Speed-up all_reduce by reducing buffer copies (#957)

Alex-Vasile · web-flow · commit 2705fdec756b · 2025-03-11T13:01:33.000-04:00
Reduce copying and speed up execution since copies can't happen in parallel.
diff --git a/sharktank/sharktank/ops/sharded_impls.py b/sharktank/sharktank/ops/sharded_impls.py
@@ -225,20 +225,22 @@ def all_gather_split(
 def all_reduce_split_or_unreduced(
     input: Union[SplitPrimitiveTensor, UnreducedTensor],
 ) -> ReplicatedTensor:
-    # For each device move the shards to it and do a reduction.
-    # If we don't move first, common sub-expression elimination is free to collapse all
-    # reductions into one and then copy to all devices, which is not what we want.
+    reduced = functools.reduce(
+        lambda x, y: elementwise(torch.add, x, y),
+        [
+            (
+                transfer_to_logical_device(shard, input.devices[0])
+                if i != 0
+                else barrier_on_logical_device(shard, input.devices[0])
+            )
+            for i, shard in enumerate(input.shards)
+        ],
+    )
     shards = [
-        functools.reduce(
-            lambda x, y: elementwise(torch.add, x, y),
-            [
-                (
-                    barrier_on_logical_device(shard, input.devices[i])

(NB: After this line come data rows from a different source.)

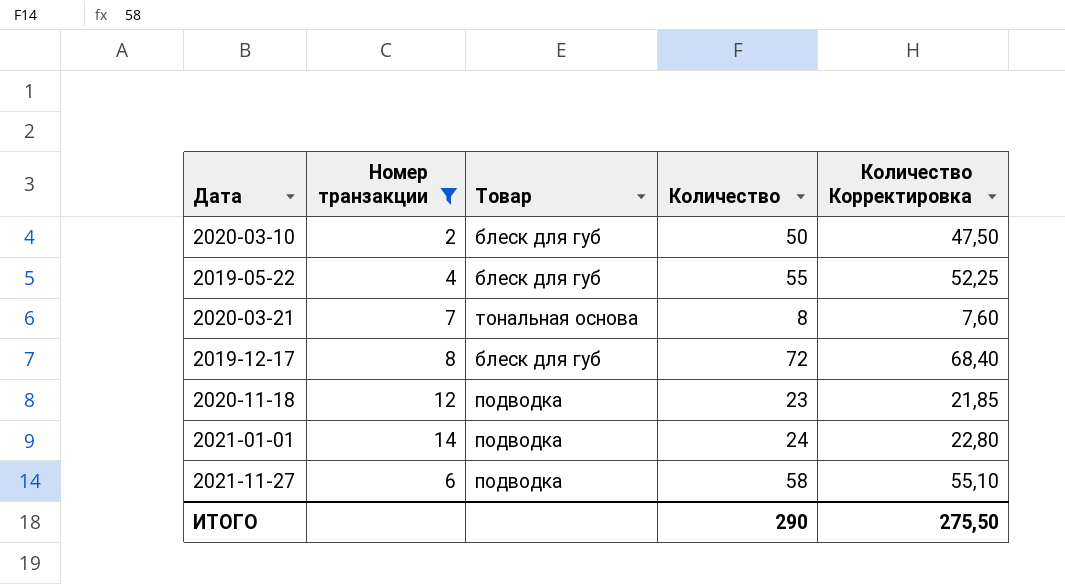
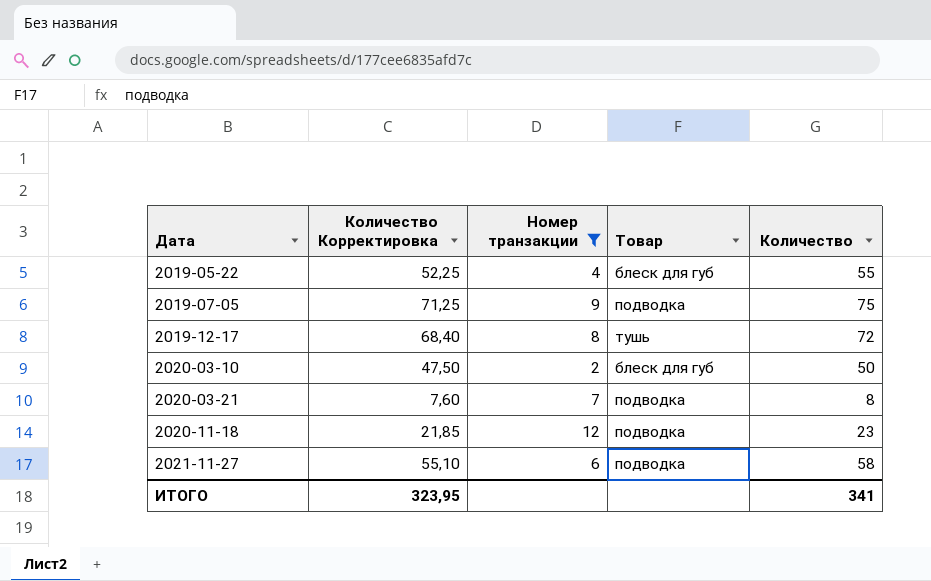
row order: none -> Дата ascending
column Количество Корректировка | position: 5 -> 2
row 2021-01-01: 14 | подводка | 24 | 22,80 -> none
row 2019-07-05: none -> 71,25 | 9 | подводка | 75
2019-12-17 | Товар: блеск для губ -> тушь
2020-03-21 | Товар: тональная основа -> подводка
ИТОГО | Количество Корректировка: 275,50 -> 323,95
ИТОГО | Количество: 290 -> 341

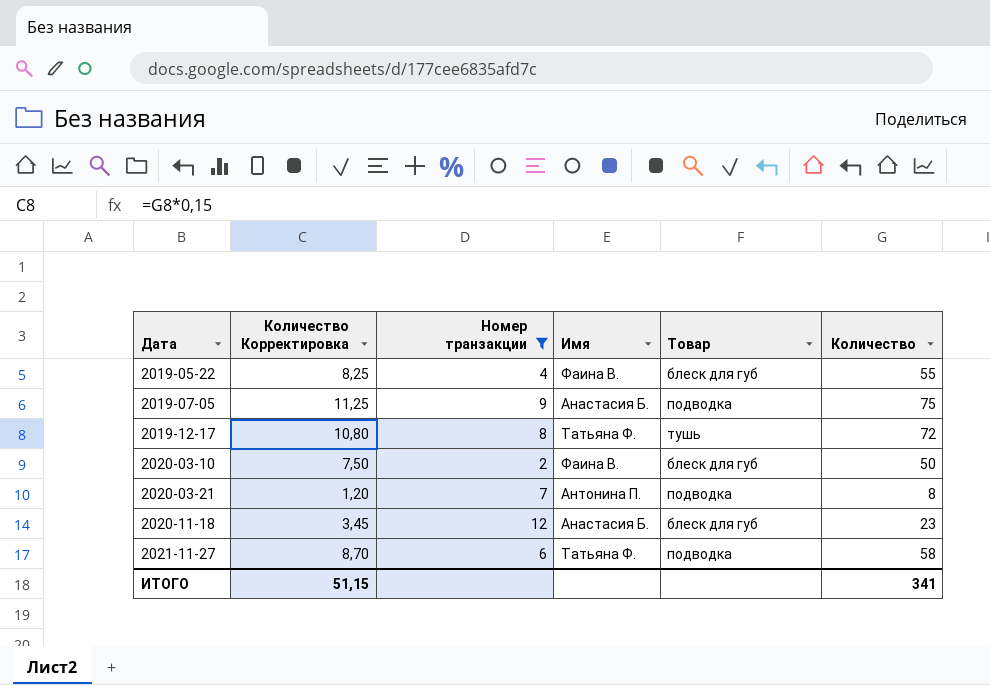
column Количество Корректировка | formula: [Количество] * 0,95 -> [Количество] * 0,15
column Имя | position: none -> 4
2020-11-18 | Товар: подводка -> блеск для губ
ИТОГО | Количество Корректировка: 323,95 -> 51,15

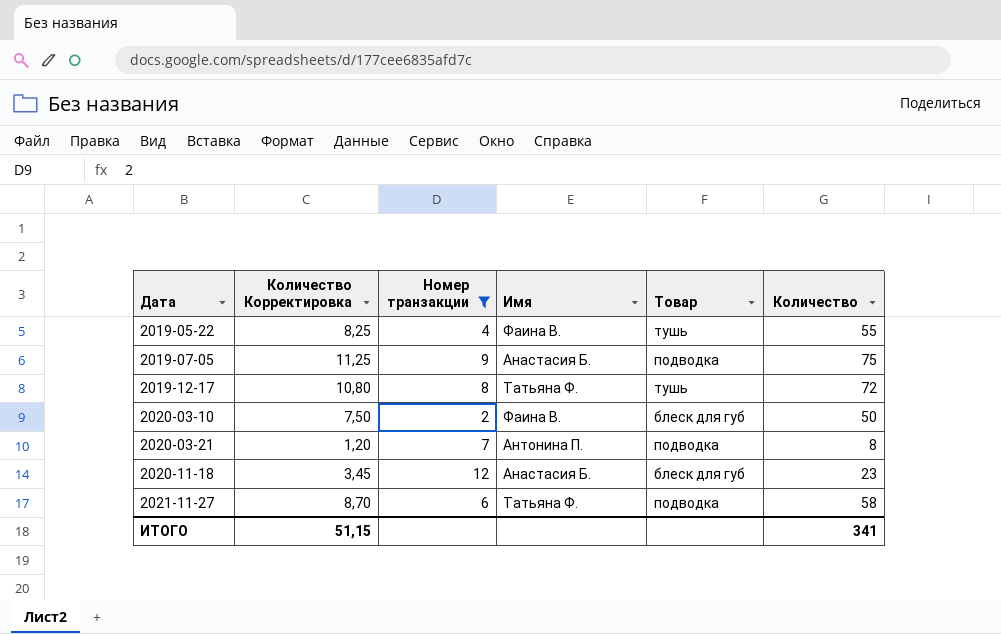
2019-05-22 | Товар: блеск для губ -> тушь

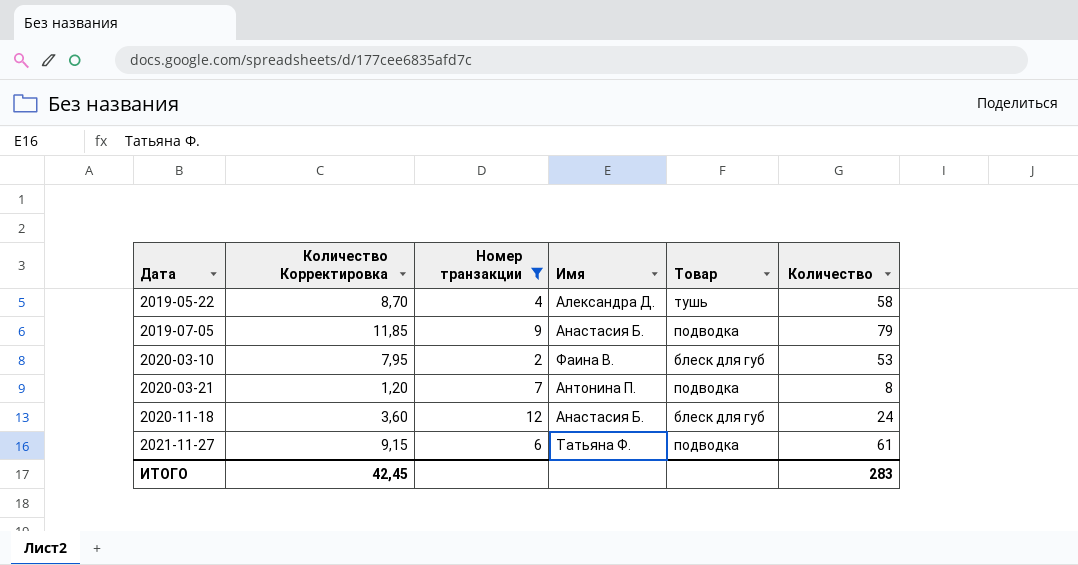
row 2019-12-17: 10,80 | 8 | Татьяна Ф. | тушь | 72 -> none
2019-05-22 | Количество Корректировка: 8,25 -> 8,70
2019-05-22 | Имя: Фаина В. -> Александра Д.
2019-05-22 | Количество: 55 -> 58
2019-07-05 | Количество Корректировка: 11,25 -> 11,85
2019-07-05 | Количество: 75 -> 79
2020-03-10 | Количество Корректировка: 7,50 -> 7,95
2020-03-10 | Количество: 50 -> 53
2020-11-18 | Количество Корректировка: 3,45 -> 3,60
2020-11-18 | Количество: 23 -> 24
2021-11-27 | Количество Корректировка: 8,70 -> 9,15
2021-11-27 | Количество: 58 -> 61
ИТОГО | Количество Корректировка: 51,15 -> 42,45
ИТОГО | Количество: 341 -> 283

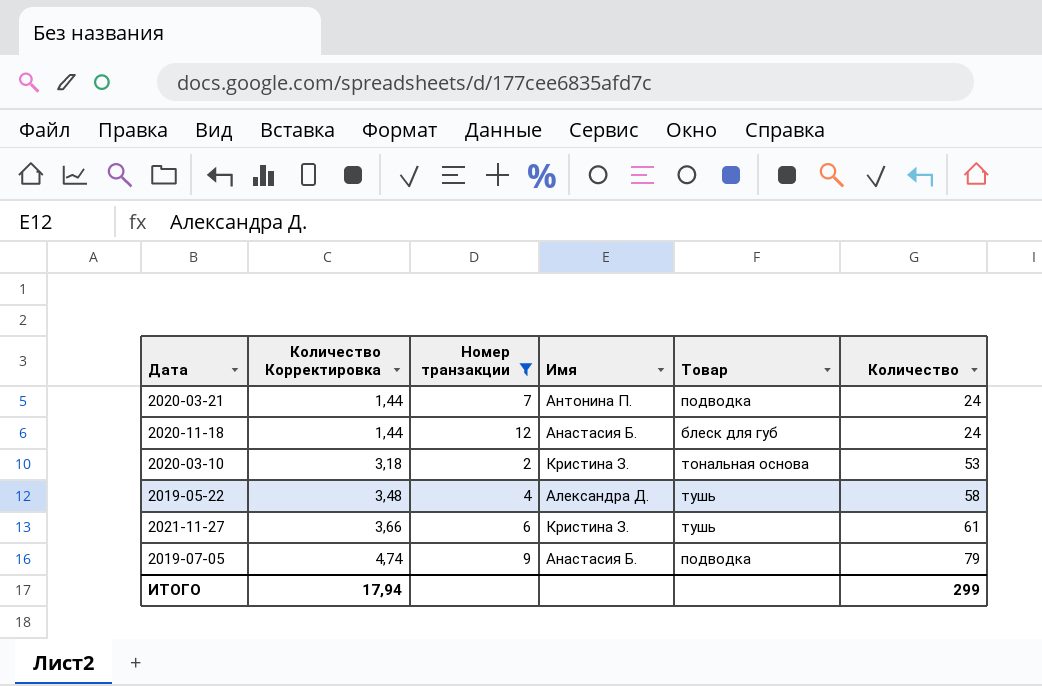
row order: Дата ascending -> Количество Корректировка ascending
column Количество Корректировка | formula: [Количество] * 0,15 -> [Количество] * 0,06
2020-03-21 | Количество: 8 -> 24
2020-03-10 | Имя: Фаина В. -> Кристина З.
2020-03-10 | Товар: блеск для губ -> тональная основа
2021-11-27 | Имя: Татьяна Ф. -> Кристина З.
2021-11-27 | Товар: подводка -> тушь
ИТОГО | Количество Корректировка: 42,45 -> 17,94
ИТОГО | Количество: 283 -> 299

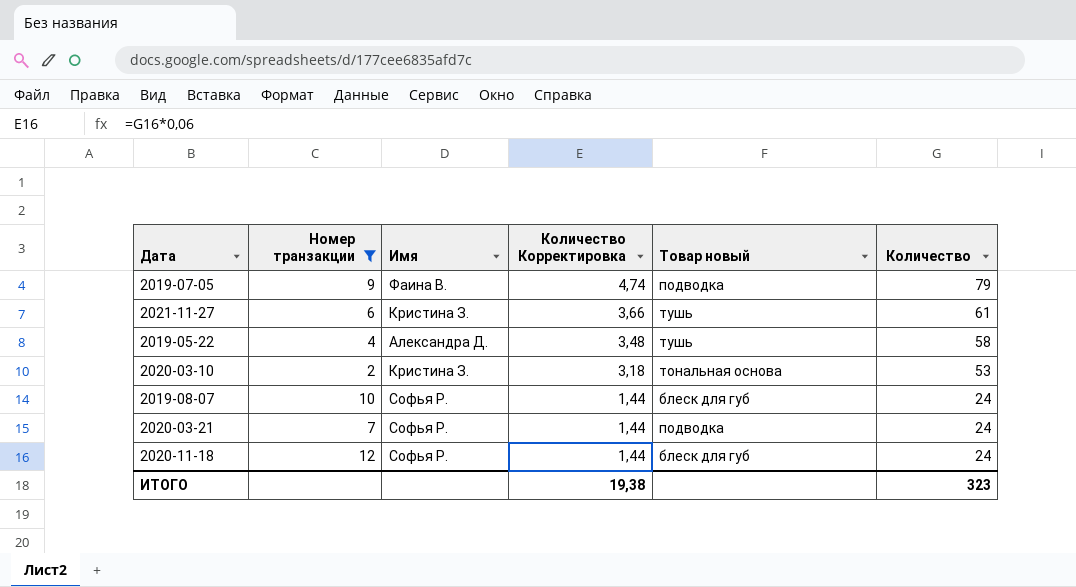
row order: Количество Корректировка ascending -> Количество Корректировка descending
column Количество Корректировка | position: 2 -> 4
column name: Товар -> Товар новый
2019-07-05 | Имя: Анастасия Б. -> Фаина В.
row 2019-08-07: none -> 10 | Софья Р. | 1,44 | блеск для губ | 24
2020-03-21 | Имя: Антонина П. -> Софья Р.
2020-11-18 | Имя: Анастасия Б. -> Софья Р.
ИТОГО | Количество Корректировка: 17,94 -> 19,38
ИТОГО | Количество: 299 -> 323

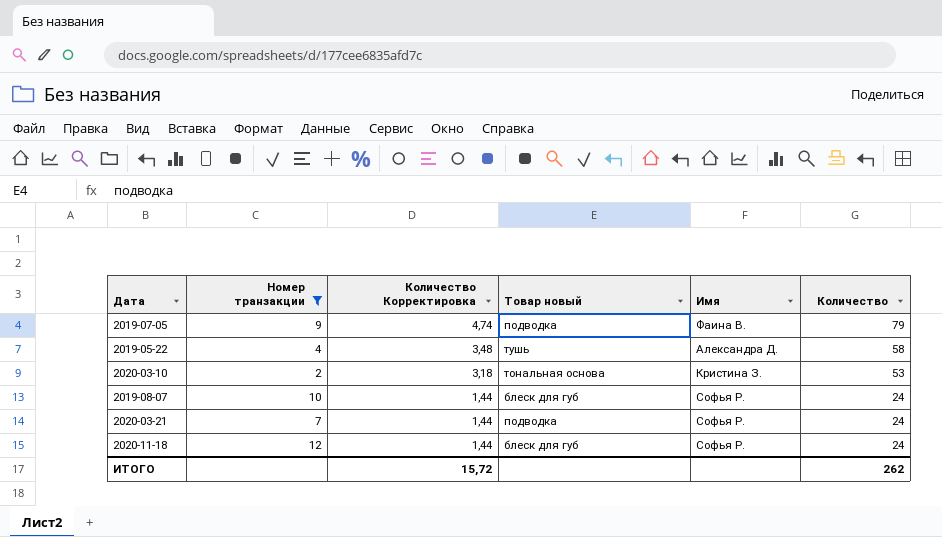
column Имя | position: 3 -> 5
row 2021-11-27: 6 | Кристина З. | 3,66 | тушь | 61 -> none
ИТОГО | Количество Корректировка: 19,38 -> 15,72
ИТОГО | Количество: 323 -> 262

-                    if i == j
-                    else transfer_to_logical_device(shard, input.devices[i])
-                )
-                for j, shard in enumerate(input.shards)
-            ],
+        (
+            transfer_to_logical_device(reduced, input.devices[i])
+            if i != 0
+            else barrier_on_logical_device(reduced, input.devices[0])
         )
         for i in range(input.shard_count)
     ]